Z, aka Robert Hanna, is a 60-something cosmopolitan anarcho- or borderless philosopher, and previously was a tenured full professor of philosophy at a public university somewhere in North America, but still managed to escape with his life.

2 thoughts on “If We’re So Smart, Then Why Are We Such Assholes?

  1. with: “philosophers lost the sense that there’s any substantive non-science-based core to philosophy itself, and then more or less unthinkingly (how ironic), in order to justify their jobs and pretend that they’re really “professionals,” latched onto the idea that professional philosophers are value-neutral analysis-and-argument-machines, thereby, in effect, mimicking the worst features of the law profession, without any real or valuable practical impact”

    Why leave behind practical impact in the transition to becoming more “professional”? And any reason for choosing this brand of “professionalism” over another kind?

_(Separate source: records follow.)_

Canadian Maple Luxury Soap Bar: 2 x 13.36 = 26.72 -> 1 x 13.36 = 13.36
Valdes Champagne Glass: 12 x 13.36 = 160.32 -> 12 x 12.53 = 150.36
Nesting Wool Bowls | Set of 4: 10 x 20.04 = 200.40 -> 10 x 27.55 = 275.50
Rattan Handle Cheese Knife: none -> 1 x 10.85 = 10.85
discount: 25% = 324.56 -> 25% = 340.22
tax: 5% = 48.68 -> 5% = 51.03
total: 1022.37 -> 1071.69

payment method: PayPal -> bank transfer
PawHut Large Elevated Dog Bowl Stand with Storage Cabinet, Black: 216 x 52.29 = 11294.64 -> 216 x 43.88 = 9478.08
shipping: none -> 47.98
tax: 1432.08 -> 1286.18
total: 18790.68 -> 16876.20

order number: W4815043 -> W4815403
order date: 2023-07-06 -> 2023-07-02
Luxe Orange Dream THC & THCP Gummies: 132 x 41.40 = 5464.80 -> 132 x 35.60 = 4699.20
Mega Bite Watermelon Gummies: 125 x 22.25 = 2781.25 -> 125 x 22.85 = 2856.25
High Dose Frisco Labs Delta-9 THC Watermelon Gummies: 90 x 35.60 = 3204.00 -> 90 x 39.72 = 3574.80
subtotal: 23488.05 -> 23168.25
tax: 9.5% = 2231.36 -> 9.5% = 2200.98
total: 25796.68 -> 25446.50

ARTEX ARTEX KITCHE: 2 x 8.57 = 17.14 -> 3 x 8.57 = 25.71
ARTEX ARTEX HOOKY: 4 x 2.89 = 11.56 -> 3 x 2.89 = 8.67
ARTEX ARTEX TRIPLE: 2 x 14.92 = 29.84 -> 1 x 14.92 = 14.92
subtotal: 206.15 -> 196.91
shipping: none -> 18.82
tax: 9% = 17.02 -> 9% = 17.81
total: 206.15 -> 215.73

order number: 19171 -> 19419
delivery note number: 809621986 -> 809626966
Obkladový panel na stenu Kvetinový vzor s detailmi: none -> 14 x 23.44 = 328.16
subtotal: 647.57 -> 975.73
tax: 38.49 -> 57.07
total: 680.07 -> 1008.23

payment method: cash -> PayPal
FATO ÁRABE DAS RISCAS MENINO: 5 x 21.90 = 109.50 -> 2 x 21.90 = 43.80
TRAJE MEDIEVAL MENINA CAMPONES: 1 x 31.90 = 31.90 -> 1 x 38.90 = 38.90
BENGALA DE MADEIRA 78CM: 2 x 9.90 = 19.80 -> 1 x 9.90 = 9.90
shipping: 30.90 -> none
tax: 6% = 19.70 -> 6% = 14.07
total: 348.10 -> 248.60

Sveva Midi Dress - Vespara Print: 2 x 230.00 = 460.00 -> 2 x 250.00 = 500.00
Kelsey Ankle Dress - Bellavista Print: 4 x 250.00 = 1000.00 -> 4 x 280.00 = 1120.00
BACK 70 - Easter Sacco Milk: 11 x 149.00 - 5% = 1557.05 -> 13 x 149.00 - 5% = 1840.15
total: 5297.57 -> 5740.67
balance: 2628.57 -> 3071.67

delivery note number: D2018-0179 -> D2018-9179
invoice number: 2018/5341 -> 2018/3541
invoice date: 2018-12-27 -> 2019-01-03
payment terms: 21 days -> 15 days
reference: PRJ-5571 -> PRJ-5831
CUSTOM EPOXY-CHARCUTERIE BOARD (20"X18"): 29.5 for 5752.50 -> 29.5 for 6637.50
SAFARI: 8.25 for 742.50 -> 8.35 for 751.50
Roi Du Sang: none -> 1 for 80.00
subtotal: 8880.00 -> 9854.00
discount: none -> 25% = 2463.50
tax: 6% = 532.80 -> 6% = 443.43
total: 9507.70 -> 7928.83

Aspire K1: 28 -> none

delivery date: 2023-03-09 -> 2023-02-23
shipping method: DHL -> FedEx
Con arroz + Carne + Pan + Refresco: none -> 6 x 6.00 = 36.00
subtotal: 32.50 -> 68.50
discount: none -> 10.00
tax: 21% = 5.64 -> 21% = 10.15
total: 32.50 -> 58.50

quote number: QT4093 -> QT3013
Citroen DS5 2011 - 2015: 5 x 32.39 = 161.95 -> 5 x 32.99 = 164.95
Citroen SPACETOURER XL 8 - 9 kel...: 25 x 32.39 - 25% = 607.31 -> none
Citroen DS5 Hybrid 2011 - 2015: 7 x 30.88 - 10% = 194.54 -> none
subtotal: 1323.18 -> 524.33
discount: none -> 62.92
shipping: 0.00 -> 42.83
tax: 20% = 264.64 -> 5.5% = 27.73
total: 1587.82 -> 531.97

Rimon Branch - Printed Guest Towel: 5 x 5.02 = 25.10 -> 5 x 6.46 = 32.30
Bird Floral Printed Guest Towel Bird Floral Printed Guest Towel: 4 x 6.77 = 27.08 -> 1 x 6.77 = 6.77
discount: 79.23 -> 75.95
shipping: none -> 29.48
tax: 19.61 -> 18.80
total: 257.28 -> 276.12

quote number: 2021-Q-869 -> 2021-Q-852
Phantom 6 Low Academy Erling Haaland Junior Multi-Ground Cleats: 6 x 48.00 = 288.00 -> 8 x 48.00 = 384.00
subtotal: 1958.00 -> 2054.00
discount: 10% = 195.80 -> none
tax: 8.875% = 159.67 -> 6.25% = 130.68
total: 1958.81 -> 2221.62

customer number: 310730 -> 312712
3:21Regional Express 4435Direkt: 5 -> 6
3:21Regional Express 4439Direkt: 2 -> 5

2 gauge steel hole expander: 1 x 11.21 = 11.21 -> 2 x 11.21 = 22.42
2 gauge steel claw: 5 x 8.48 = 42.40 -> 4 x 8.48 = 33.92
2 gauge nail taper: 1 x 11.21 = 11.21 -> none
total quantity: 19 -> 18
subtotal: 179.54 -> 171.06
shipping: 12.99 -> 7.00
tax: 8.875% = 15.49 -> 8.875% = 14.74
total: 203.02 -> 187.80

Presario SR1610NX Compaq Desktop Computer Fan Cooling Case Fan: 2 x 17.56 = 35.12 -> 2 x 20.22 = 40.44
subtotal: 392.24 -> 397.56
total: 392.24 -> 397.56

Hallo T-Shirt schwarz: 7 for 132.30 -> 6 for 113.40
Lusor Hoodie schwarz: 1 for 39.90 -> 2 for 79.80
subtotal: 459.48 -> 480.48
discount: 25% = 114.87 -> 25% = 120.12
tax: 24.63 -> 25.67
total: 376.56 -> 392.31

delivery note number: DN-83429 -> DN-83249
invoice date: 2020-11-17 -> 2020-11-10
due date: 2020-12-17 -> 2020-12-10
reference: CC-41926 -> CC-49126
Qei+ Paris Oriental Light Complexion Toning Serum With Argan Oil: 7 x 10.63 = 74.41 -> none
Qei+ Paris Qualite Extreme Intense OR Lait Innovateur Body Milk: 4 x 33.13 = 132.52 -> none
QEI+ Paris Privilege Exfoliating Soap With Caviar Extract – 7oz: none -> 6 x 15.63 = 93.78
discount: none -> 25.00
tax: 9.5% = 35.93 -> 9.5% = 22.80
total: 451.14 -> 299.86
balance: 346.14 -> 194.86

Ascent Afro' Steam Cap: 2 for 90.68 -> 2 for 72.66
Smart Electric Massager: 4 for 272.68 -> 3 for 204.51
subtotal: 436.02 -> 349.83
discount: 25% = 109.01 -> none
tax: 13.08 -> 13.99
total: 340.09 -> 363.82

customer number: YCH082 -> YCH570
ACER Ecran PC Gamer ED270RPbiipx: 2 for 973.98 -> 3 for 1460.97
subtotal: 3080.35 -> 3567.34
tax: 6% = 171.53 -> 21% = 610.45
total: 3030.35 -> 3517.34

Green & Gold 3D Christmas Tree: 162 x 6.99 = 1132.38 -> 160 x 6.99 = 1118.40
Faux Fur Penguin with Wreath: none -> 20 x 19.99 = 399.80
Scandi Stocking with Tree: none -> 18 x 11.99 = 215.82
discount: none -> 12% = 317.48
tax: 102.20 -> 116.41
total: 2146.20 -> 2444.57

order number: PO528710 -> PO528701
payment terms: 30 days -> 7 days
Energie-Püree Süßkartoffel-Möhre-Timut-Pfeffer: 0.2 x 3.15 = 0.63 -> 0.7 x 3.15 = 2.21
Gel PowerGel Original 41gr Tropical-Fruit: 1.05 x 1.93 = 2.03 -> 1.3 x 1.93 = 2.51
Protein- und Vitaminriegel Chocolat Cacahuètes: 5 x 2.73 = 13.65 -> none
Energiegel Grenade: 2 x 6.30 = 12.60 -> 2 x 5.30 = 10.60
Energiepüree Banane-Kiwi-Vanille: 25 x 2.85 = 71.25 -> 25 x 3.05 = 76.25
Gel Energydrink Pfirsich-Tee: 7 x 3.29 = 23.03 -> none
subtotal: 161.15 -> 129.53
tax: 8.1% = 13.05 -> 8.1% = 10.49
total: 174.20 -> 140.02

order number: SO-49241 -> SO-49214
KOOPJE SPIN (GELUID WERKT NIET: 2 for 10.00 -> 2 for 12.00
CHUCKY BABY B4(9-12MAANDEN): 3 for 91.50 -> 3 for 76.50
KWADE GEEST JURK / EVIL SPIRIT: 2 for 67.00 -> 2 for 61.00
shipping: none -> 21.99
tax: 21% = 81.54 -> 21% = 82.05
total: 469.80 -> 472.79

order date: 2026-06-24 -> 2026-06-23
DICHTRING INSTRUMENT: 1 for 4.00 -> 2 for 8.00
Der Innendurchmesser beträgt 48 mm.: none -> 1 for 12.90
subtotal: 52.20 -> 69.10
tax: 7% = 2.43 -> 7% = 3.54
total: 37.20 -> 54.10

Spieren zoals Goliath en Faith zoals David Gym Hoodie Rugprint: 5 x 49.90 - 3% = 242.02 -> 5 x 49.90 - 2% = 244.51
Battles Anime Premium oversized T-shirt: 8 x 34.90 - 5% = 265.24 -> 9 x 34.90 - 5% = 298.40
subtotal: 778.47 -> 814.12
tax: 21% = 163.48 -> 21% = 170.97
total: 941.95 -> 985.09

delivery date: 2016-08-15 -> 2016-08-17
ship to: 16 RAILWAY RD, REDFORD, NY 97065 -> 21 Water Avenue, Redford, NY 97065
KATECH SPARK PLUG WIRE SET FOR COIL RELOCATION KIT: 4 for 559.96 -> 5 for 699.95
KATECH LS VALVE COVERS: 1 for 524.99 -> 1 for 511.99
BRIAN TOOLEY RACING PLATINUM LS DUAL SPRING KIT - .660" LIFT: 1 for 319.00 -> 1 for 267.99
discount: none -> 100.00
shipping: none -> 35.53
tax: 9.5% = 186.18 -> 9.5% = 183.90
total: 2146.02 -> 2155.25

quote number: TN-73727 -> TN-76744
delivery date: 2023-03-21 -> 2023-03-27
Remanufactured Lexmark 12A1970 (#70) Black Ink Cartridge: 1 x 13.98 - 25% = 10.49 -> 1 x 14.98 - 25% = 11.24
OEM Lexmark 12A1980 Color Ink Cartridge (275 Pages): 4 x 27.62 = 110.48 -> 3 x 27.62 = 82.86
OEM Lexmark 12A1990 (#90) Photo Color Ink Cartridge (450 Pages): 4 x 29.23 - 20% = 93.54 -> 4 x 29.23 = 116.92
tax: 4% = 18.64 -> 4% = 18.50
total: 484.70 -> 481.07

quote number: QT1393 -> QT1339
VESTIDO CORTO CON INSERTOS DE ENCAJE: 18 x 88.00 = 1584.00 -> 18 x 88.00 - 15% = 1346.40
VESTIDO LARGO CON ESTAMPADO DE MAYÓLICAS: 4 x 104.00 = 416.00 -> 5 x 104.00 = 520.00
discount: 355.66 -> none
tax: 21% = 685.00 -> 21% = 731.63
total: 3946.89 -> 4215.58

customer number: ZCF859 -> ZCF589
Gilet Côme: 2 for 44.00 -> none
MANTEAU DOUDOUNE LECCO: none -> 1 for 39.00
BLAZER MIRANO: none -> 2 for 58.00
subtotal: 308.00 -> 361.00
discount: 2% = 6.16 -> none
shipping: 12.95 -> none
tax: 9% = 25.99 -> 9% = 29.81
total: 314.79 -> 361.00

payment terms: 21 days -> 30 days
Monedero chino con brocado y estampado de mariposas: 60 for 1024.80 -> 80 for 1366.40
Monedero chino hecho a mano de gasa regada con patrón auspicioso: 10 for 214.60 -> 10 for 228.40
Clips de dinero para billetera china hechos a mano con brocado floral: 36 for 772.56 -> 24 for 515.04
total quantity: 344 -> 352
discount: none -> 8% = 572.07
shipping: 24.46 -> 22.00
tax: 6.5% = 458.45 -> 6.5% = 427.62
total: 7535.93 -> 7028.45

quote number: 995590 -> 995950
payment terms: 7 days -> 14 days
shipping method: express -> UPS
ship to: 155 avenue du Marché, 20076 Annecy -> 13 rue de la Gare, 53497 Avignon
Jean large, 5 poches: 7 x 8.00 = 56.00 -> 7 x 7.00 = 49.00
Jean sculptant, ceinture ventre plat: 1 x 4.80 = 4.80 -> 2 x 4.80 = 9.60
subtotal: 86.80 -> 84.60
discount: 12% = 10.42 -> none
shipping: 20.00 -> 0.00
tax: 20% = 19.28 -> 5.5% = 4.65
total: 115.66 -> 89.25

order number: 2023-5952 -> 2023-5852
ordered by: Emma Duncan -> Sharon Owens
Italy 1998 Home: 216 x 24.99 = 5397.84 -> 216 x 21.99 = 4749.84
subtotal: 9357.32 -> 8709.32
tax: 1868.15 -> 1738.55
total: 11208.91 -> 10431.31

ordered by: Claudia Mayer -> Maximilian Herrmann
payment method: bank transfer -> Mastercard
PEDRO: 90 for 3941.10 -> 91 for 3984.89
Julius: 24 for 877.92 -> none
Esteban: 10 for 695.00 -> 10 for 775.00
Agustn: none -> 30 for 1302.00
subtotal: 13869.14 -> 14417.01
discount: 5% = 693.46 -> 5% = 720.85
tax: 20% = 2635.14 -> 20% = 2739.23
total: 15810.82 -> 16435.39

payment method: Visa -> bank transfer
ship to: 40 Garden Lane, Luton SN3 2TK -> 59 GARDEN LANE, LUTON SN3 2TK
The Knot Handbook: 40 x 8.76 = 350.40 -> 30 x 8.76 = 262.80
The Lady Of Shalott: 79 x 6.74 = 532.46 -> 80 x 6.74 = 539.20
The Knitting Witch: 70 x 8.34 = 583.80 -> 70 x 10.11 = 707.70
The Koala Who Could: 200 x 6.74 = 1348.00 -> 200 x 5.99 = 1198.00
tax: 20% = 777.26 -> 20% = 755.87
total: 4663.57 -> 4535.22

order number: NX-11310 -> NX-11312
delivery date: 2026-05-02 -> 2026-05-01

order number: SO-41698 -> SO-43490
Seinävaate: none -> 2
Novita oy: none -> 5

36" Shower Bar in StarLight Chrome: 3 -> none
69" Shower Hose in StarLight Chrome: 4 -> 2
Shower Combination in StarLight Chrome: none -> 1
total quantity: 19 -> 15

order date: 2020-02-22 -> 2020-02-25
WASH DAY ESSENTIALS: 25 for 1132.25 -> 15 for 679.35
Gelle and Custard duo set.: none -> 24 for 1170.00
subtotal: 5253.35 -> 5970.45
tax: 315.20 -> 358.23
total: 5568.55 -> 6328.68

    • Of course, I don’t deny that professionals–of any kind–can have a practical impact. On the contrary, every kind of professionalism has its own kind of practical impact. But I guess I am implicitly denying that professional philosophers can have any real or valuable practical impact if they think of themselves as essentially experts in formal or informal reasoning, without any reason-guiding substantive commitment to a deeper or larger philosophical view of the human condition or the world. Also I think that philosophers have latched onto this special, sophistical brand of professionalism because, in deferring to scientists as intellectual Masters of the Universe, they then can’t find anything else they’re really good at doing. So they become assholes instead. And that’s both ironic and tragic.

      More generally, what I’m challenging is the idea that there’s an obvious and smooth connection between being a real philosopher and being a professional of any sort. I think it’s interesting and strange, e.g., that research scientists don’t call themselves “professional scientists” in order to justify what they’re doing: they just do science. Similarly, why “professional” philosophers? What precisely is it that we’re professing? What carefully-controlled service are we providing to individuals, society, or the world, as philosophers (as opposed to, say, as college or university teachers, which of course we are, but not specifically by virtue of being philosophers), such that we can justify their paying us for it and also justify our carefully controlling its dissemination? Isn’t that exactly what the Sophists did?